# How Far Should I walk My apbt a day



## courtneyd137 (Jan 30, 2012)

I currently walk 1 mile to 2 miles depending on what i have time for since i do have school.


----------



## rodrigo (Jun 28, 2011)

depends on age i would suppose, ..... if your dog is a good 8 months or more couple miles a day is good


----------



## courtneyd137 (Jan 30, 2012)

she is a year and 6 months


----------



## Kingsgurl (Dec 16, 2011)

How long have you had her? What other forms of exercise does she get? Flirt pole? Spring pole? Fetch? Training?


----------



## HeavyJeep (May 7, 2011)

What APBT are you talking about?


----------



## courtneyd137 (Jan 30, 2012)

i had her since she was 3 months old and nothing Just walks.


----------



## Sucker For A Rednose (Sep 11, 2011)

I don't think there is a set distance,really.
Your best bet is to just stay aware of your dog,
varying heat and humidity conditions will make changes to the distance your dog may want to travel and/or be able to travel.
My male is almost 2 and there is days I can walk him 5-10 miles no problem and then there is days he has had enough after 3....

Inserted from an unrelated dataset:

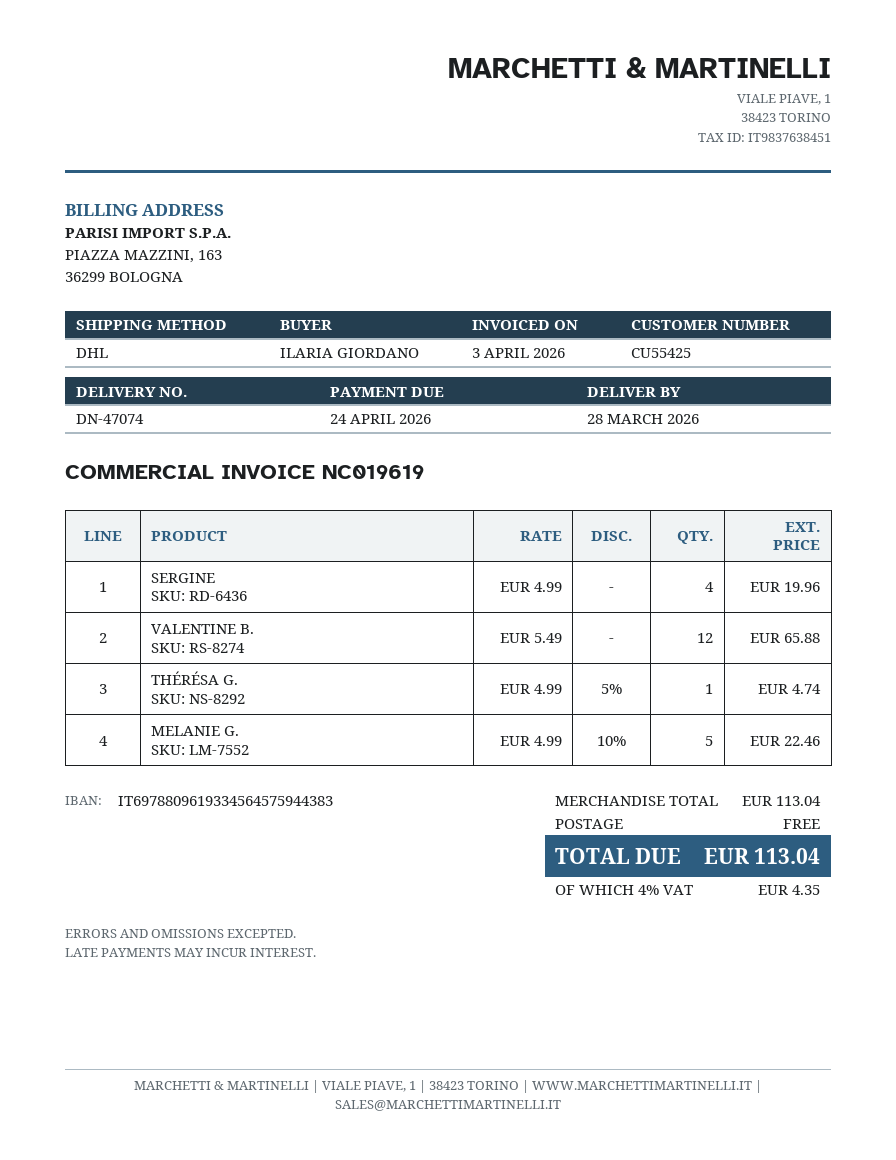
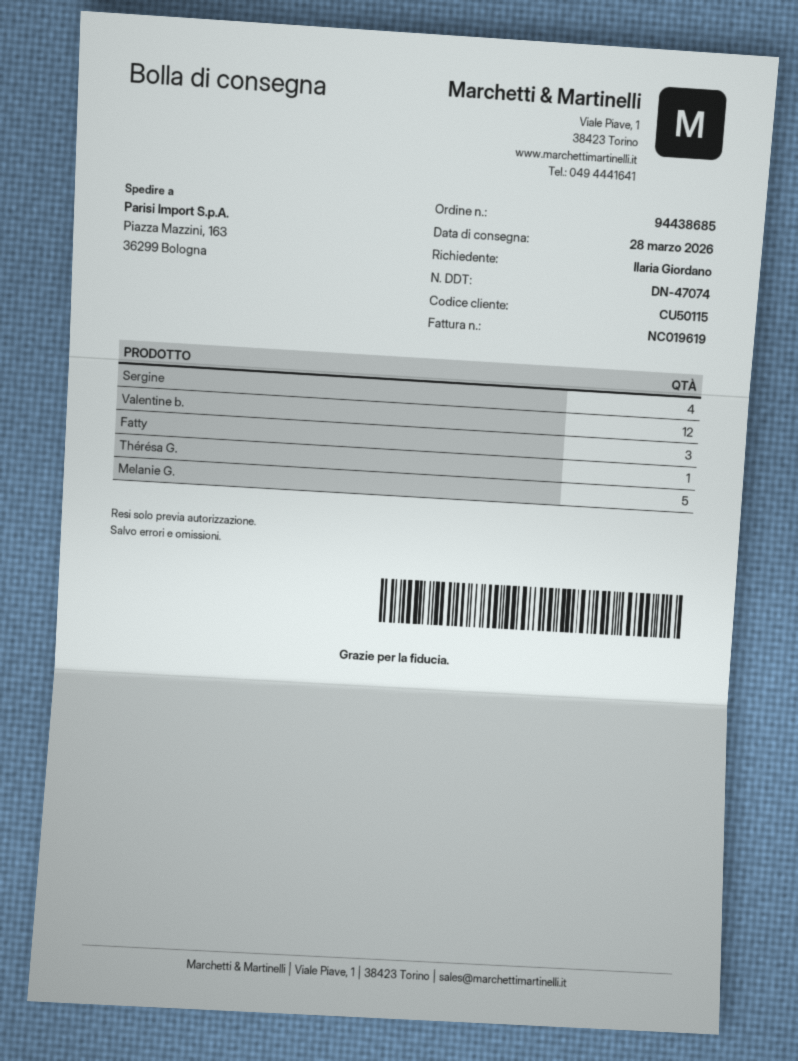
customer number: CU55425 -> CU50115
Fatty: none -> 3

Main thing is to not set a distance but to allow your dog to pace it themselves. 
Hope this helps.


----------



## Sucker For A Rednose (Sep 11, 2011)

BTW: don't really think this falls under the "bloodlines' category. More like general....or health.


----------



## Rudy4747 (Nov 29, 2009)

It all depends on the dog a good way to gage this is to watch the dog when the dog is actually burning calories is when he begins to breath with his mouth open this is the dogs way of sweating. So would push him a little past this point until he is in a heavy but some what rhythmic pant but not gasping for air. Hope this makes since.


----------